Julian Love: There is another thing I could mention to round that out. There is kind of a sign we look for internally, which is when we can't get any more work done on the game because everybody's busy playing it. That's when we know it's ready to go. I've had that experience within the company. It's just like, "Okay, nobody's working. Everybody's playing. Maybe it's time to go."
That sounds like Blizzard is fairly flat-structured from a design standpoint in many ways, where someone can just decide, "This thing needs to be improved, let's improve it."
Kevin Martens: Yeah. It definitely is. It doesn't even have to be within your area of expertise. If I have an idea for a spell effect, I can go right to Julian and say, "Hey, what if the guy did this and ice went out his spine and blah blah blah?" and vice versa. Anyone. QA guys come in and offer brand new class ideas. It's very open-ended. It's the good ideas that come to the top. It doesn't really matter where they come from.
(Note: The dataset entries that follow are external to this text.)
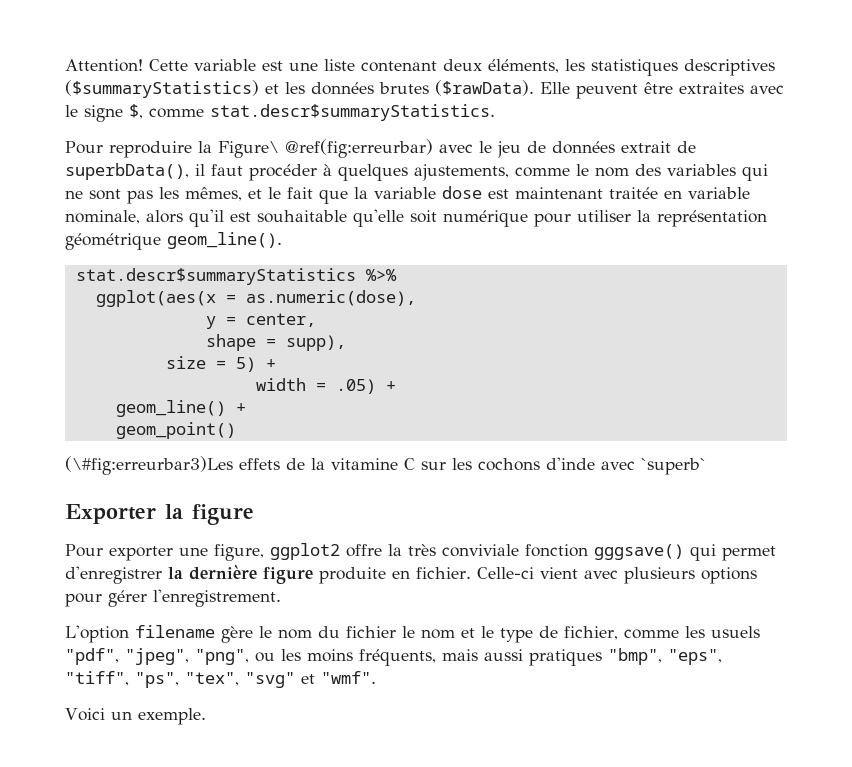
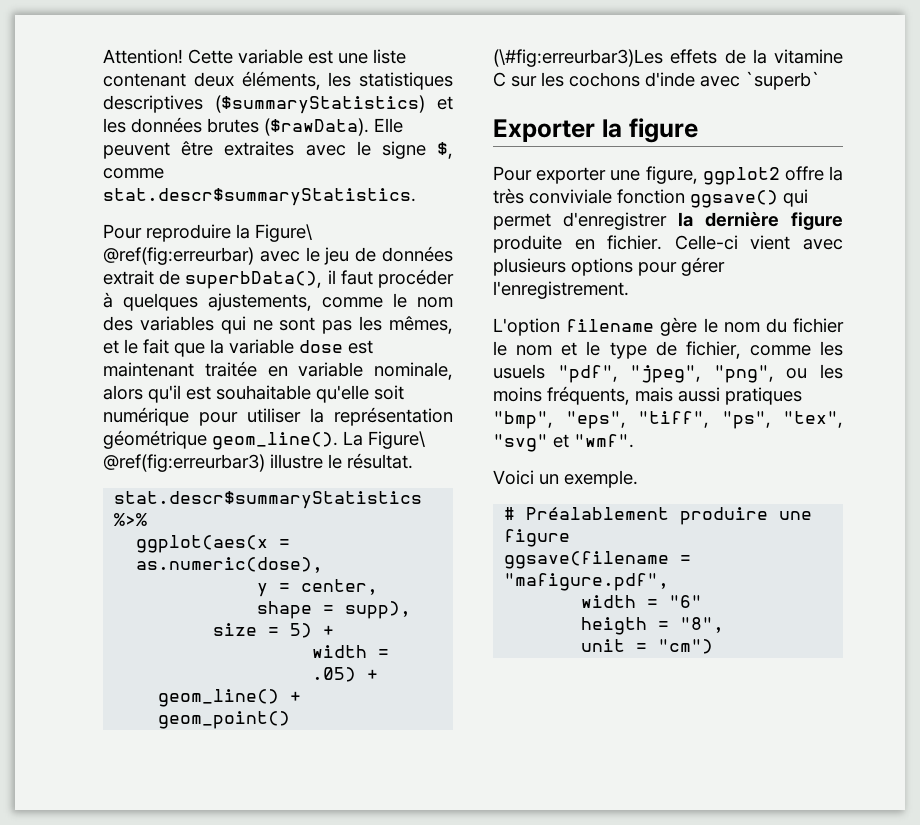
+ La Figure\ @ref(fig:erreurbar3) illustre le résultat.
- Pour exporter une figure, ggplot2 offre la très conviviale fonction gggsave() qui permet d'enregistrer la dernière figure produite en fichier.
+ Pour exporter une figure, ggplot2 offre la très conviviale fonction ggsave() qui permet d'enregistrer la dernière figure produite en fichier.
+ # Préalablement produire une figure
+ ggsave(filename = "mafigure.pdf",
+ width = "6"
+ heigth = "8",
+ unit = "cm")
Julian Love: Even in QA, we have a core value that says every voice matters. Literally, every voice. Anybody, even sometimes outside the company -- you listen to what they've got to say and consider it, which is exactly how we got to a new form of [the Barbarian's skill] Whirlwind. Even though it wasn't the message we wanted to hear, there's something to it.
Kevin Martens: We feel privileged that our other games are popular enough that we can take the time to do it. We know not every developer gets the chance to do that. So, we want to make sure that we use that wisely and make better games as a result.